▸ **Assignment**: Take the entries below and print only the lines from the one with "Hôtel Mont-BrisonBriançon: 5 -> 4" through the one with "Maison de CatherinePuy-Saint-Pierre: 6", exactly as they stand, both ends included.

[[ Input open ]]

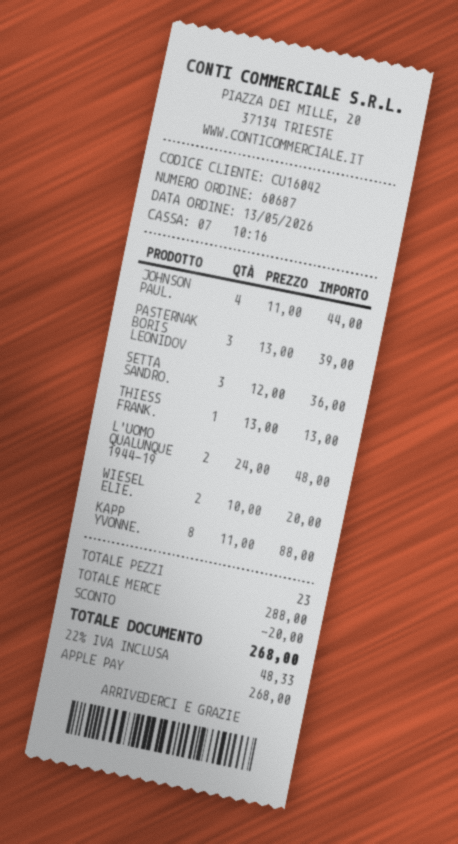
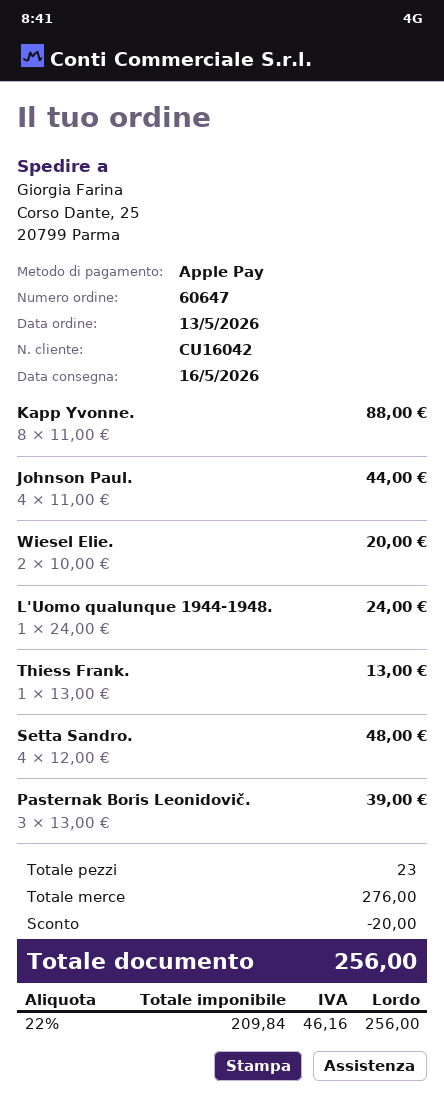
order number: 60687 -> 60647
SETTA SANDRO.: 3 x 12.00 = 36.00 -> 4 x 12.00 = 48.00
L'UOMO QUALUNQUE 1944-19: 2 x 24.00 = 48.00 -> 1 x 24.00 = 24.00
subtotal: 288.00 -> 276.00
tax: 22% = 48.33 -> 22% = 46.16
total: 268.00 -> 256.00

[[ Input closed ]]
[[ Input open ]]

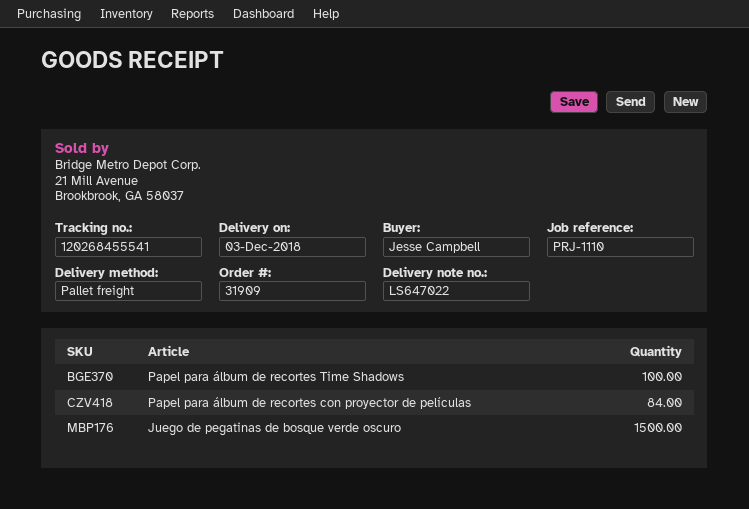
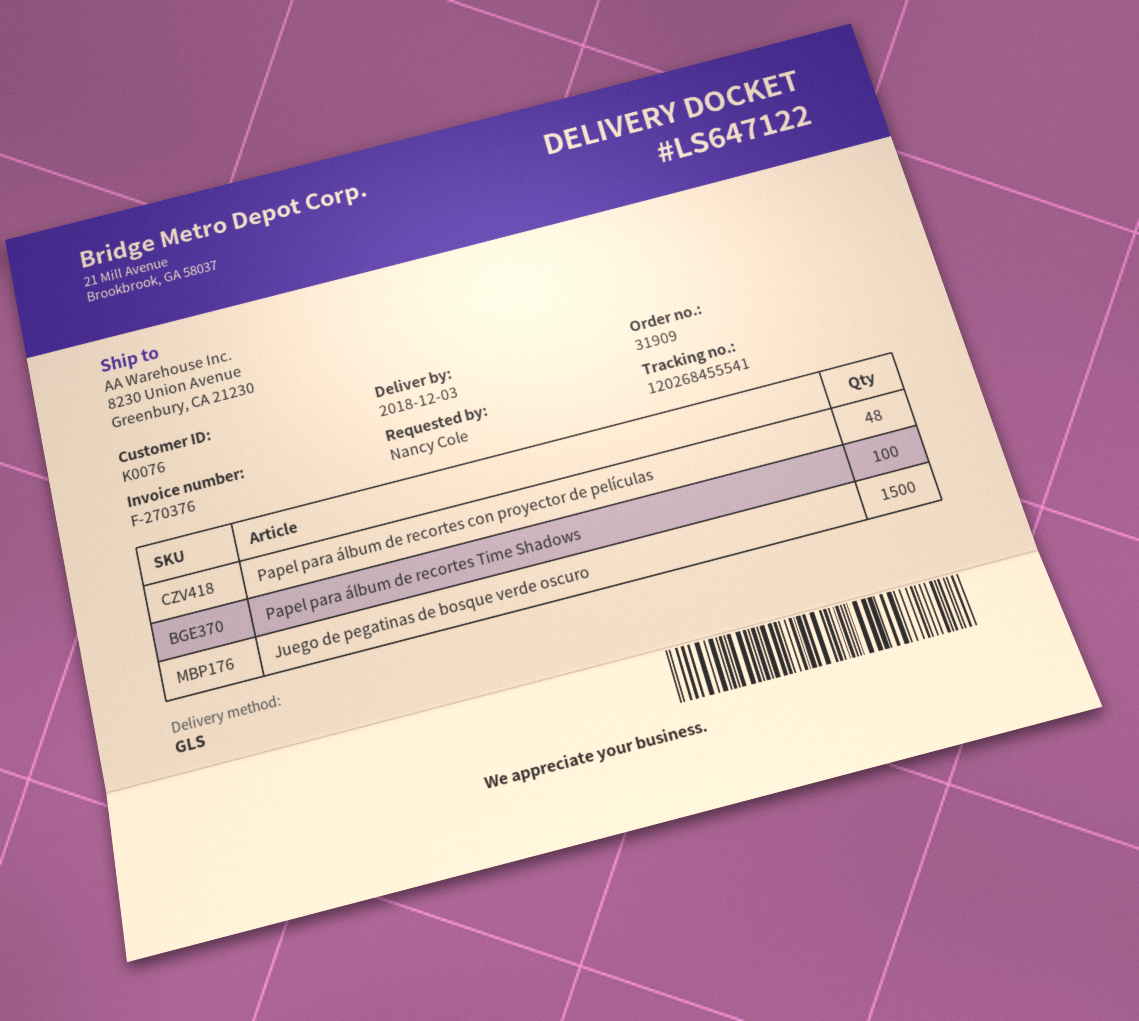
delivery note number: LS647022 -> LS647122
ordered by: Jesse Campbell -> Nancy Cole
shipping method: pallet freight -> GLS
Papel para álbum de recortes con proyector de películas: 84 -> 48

[[ Input closed ]]
[[ Input open ]]

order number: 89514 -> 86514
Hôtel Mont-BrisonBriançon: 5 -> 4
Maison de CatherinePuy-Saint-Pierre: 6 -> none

[[ Input closed ]]

▸ **Output for this task**:
Hôtel Mont-BrisonBriançon: 5 -> 4
Maison de CatherinePuy-Saint-Pierre: 6 -> none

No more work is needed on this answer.